TTH 11:30 a.m.-1:00 p.m. FAC 315

SHARON KLANDER, Ph.D.

Office: FAC 206: (713) 718-6626 (voice mail) or (713) 718-6671 (English Dept.)

Office Hours: By appointment

Tutoring Lab Hours: MW 10:00 a.m.-1:00 p.m.: FAC 321B sharon.klander@hccs.edu

Course Description:

An introductory study of literature written by women, with an emphasis on the contexts of women's writing, including: (1) the history, tradition, and forms of women's writing; (2) religious and patriarchal assumptions, including those found in dualistic thought and language; (3) the relationship of male and female characters to the land, to "Mother Earth," if you will; and (3) strategies of coding in women's literature. Furthermore, as with any literature course, this class will familiarize students with the multiple methods of critical analysis of literary texts, including (1) deconstruction, (2) psychology, (3) feminism, (4) new historicism, and (5) Marxism.

Goals for Students:

(1) Explain and illustrate stylistic characteristics of representative works by writers of the female literary tradition in English from the Middle Ages to the present.

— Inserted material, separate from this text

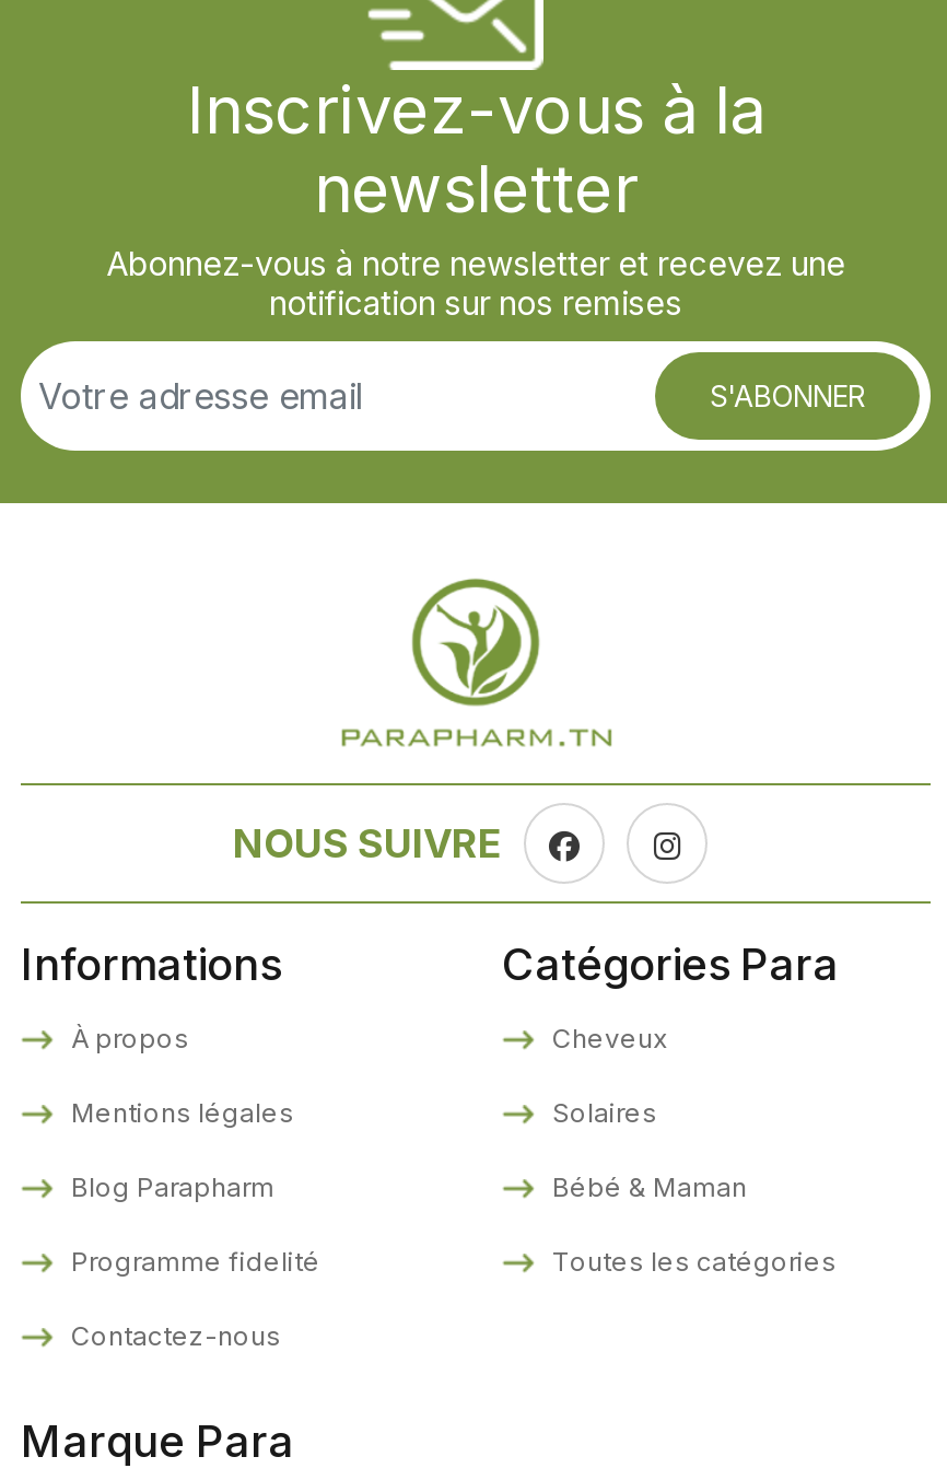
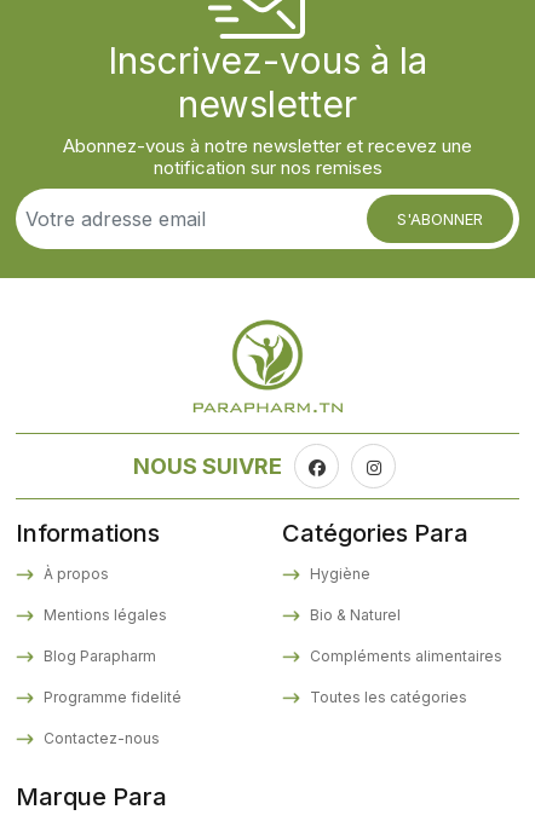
[546,1023,668,1056] Cheveux -> [306,565,370,583] Hygiène
[546,1097,657,1130] Solaires -> [306,606,401,625] Bio & Naturel
[546,1172,747,1204] Bébé & Maman -> [306,647,502,666] Compléments alimentaires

(2) Connect representative works of these writers to human and individual values in historical and social contexts.

(3) Demonstrate knowledge of the works of writers from the female literary tradition in

English.

(4) Analyze critical texts relating to the works of writers from the female literary tradition in English.

(5) Critique and interpret representative works of writers from the female literary tradition in English.

Required Text:

The Norton Anthology of Literature by Women, 3rd Edition, Gilbert & Gubar, eds.

Required Work:

Readings, as assigned--VERY IMPORTANT!!! Please come to class prepared to discuss the assigned readings from the text as well as all handouts provided in class. You may be quizzed on these readings. I reserve the right to ask students who have not completed the required readings to leave the classroom to finish the work in the library;

after this, they may return to class and participate fully in discussion of the material. I believe this to be fair to the students who have completed the assignment.

IMPORTANT: The HCCS Student Handbook suggests that you spend no fewer than 2 hours (3 hours preferred) outside of class on homework for every hour spent in class-which means, of course, a range of 6-15 hours outside the classroom. Please include this time in your schedule of other classes, your work inside and outside the home, and/or your family schedules.

Weekly Personal Reaction Essays (500 words each--2 pages double spaced or 1 page single-spaced) for which you will receive credit and which, altogether, will count 10% of your grade.

1 st Issues Essay (minimum 5 pages; 20%): The basis for this essay resides in your interpretation of a selection of non-fiction prose and poetry (no fewer than 2 essays and 2 poems) which focuses on various perspectives of how literature works to make the woman writer manifest on the page—how literature can be seen as Logos or the Creative Word and how these women describe that turn in their lives when they begin to understand that process through metaphor, re-definition of language, both coded and uncoded speech, and their relationships to cultural constructs of sexism, racism, and classism. The readings for this essay include: “The Prologue” (Bradstreet 147), “The Introduction” (Finch 238), excerpts from A Vindication of the Rights of Woman (Wollstonecraft 370), “Ain’t I a Woman?”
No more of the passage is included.